JON JUARISTI – ABC – 15/05/16
· Se dispara la temperatura sentimental ante la congelación de la política.
Albert Rivera ha dicho –o tuiteado– que ser europeo no es sólo tener euros y pedir ayudas, sino también ayudar a los otros europeos y a los refugiados de guerra. Este tipo de tonterías me irrita y me deprime. Desde luego, nunca votaría a quienes hacen semejantes alardes de buenos sentimientos, proponiéndose como ejemplo moral para todos los demás y, por si fuera poco, repartiendo patentes de europeos auténticos y negando implícitamente dicha condición a quienes no cumplen sus exigencias. Vaya democracia esta, donde todo el mundo quiere ser obispo y excomulgar.
Un altísimo porcentaje de los europeos bastante tiene con preocuparse de ellos mismos y de sus familiares. Como mucho, de sus amigos y conocidos. Es cierto que tal restricción afectiva no merece demasiadas alabanzas, pero tampoco condenas como las de Rivera u otras peores (Claudio Magris, un escritor bastante pelma, la asimilaba al fascismo, lo que ahonda, si posible fuera, en la insondable estupidez progre). Los nacionalismos antiguos consiguieron que gentes de toda condición social sacrificasen sus vidas por amor a gentes que nunca habían visto y cuyos nombres desconocían, pero eso fue hace mucho tiempo y lo sabemos gracias al conde Tolstói, porque, lo que es comprobarlo empíricamente, no creo que lo hayamos hecho en nuestra época. Los nacionalistas que hemos conocido sólo estaban dispuestos a sacrificar vidas ajenas.
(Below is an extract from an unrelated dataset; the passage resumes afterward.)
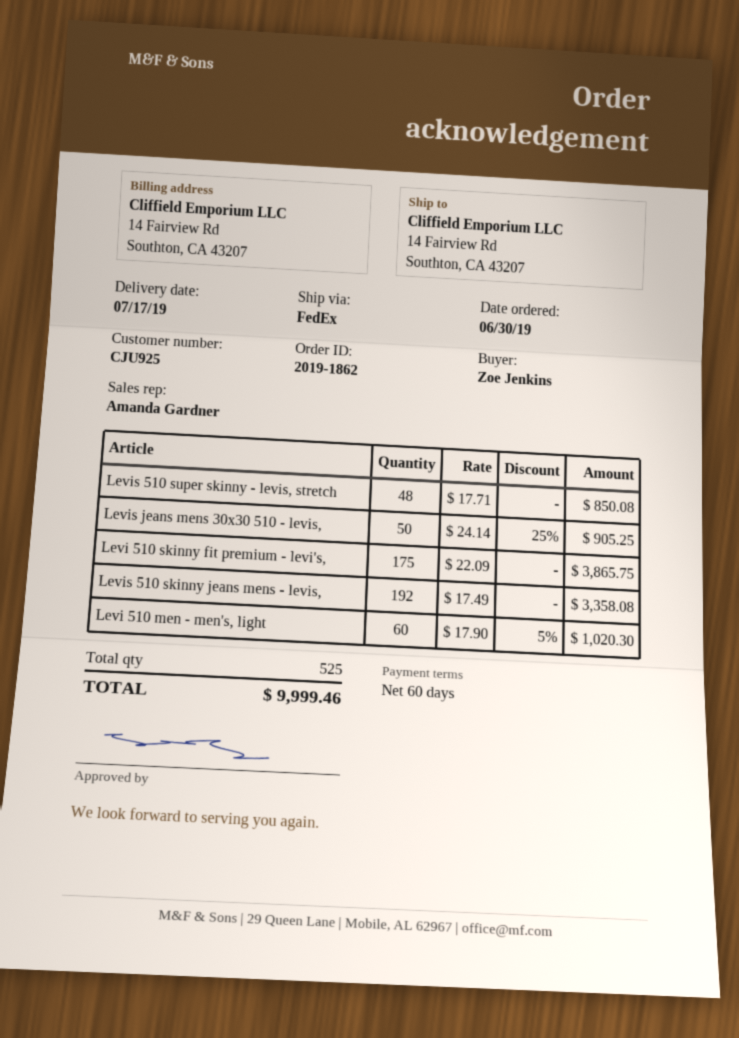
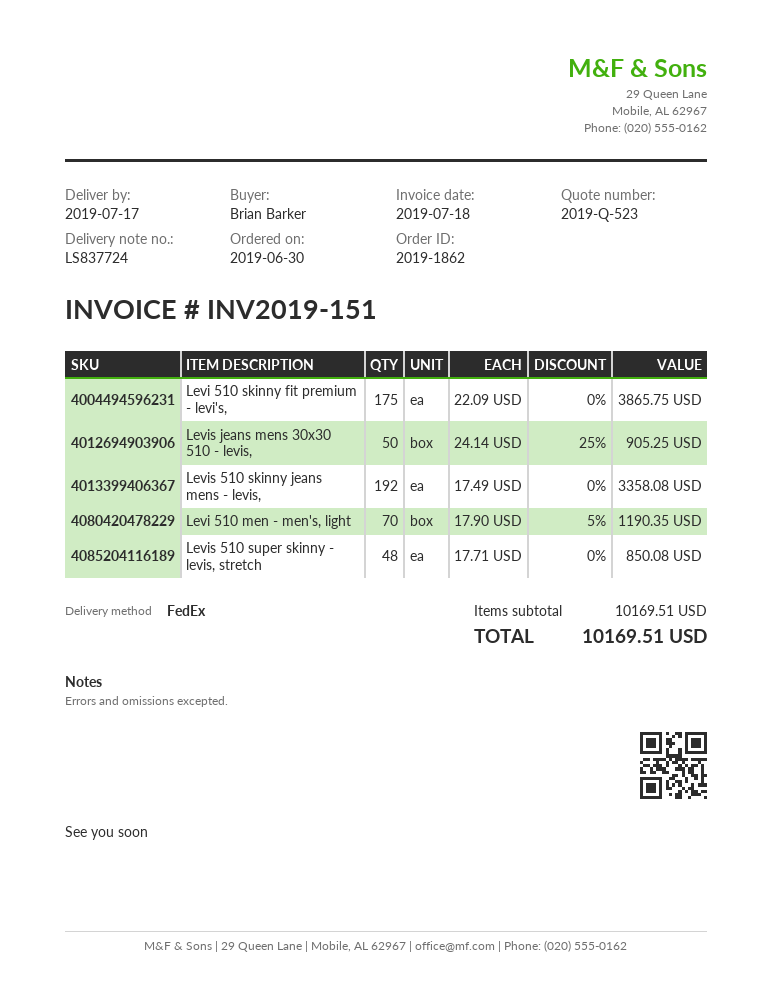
ordered by: Zoe Jenkins -> Brian Barker
Levi 510 men - men's, light: 60 x 17.90 - 5% = 1020.30 -> 70 x 17.90 - 5% = 1190.35
total: 9999.46 -> 10169.51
Yo creo que la nación se sostiene, aunque sea precariamente, en el amor mezquino al próximo, cuyo rostro conocemos, no en el amor universal al prójimo o al género humano. Porque este próximo conocido y amado tiene a su vez otros próximos conocidos y amados que no necesariamente conocemos ni estimamos, y así se crea una cadena de solidaridades, medio orgánica y medio mecánica, que asegura un tegumento social suficiente para que vivamos juntos sin matarnos (por lo menos hasta que se demuestre lo contrario).
A veces, y como excepción al tópico, ciertos amigos de nuestros amigos resultan ser nuestros enemigos. A mí eso me suele producir un malestar insoportable, de modo que, cuando me entero de que un amigo mío es amigo de alguno de mis enemigos entrañables, no le exijo que rompa tal amistad. Sería injusto, porque quizá sea más estrecha y sincera que la que me profesa. Pero dejo de tratarlo. Aunque no me enemisto con él, pongo nuestra relación en stand by. Supongo que la nación funciona todavía porque la mayoría de la gente hace lo mismo que yo, lo que vendría a ser una versión degradada del imperativo categórico, pero permite ir tirando.
Los progres europeos siempre han odiado a Europa, que nuestro Espronceda –lo de nuestro es un decir– ofrecía a los cosacos como «espléndido botín» y que los surrealistas ansiaban ver invadida y arrasada por los mongoles. Juan Manuel Bonet, historiador de las vanguardias (y espléndido poeta), sospecha que los mongoles eran, en este último caso, una metáfora de los bolcheviques. No estoy tan seguro de ello. Es más, creo que los surrealistas de los años veinte veían a los bolcheviques como vanguardia de los mongoles de toda la vida, de los de Gog y Magog.
Que el delirio estepario persiste en un sector no despreciable de la izquierda española parece evidente, toda vez que rinde culto de latría a un pequeño sinvergüenza que emergió cierto día de una yurta en la Puerta del Sol caracterizado como un Temujín de película china. Pero también obnubila a Rivera, en lo que de progre guarda su corazoncito, pues no considera suficiente ayudar a los otros europeos para ser uno de ellos, sino que impone además a la ciudadanía el servicio militante obligatorio a los refugiados de guerra. Qué cosas.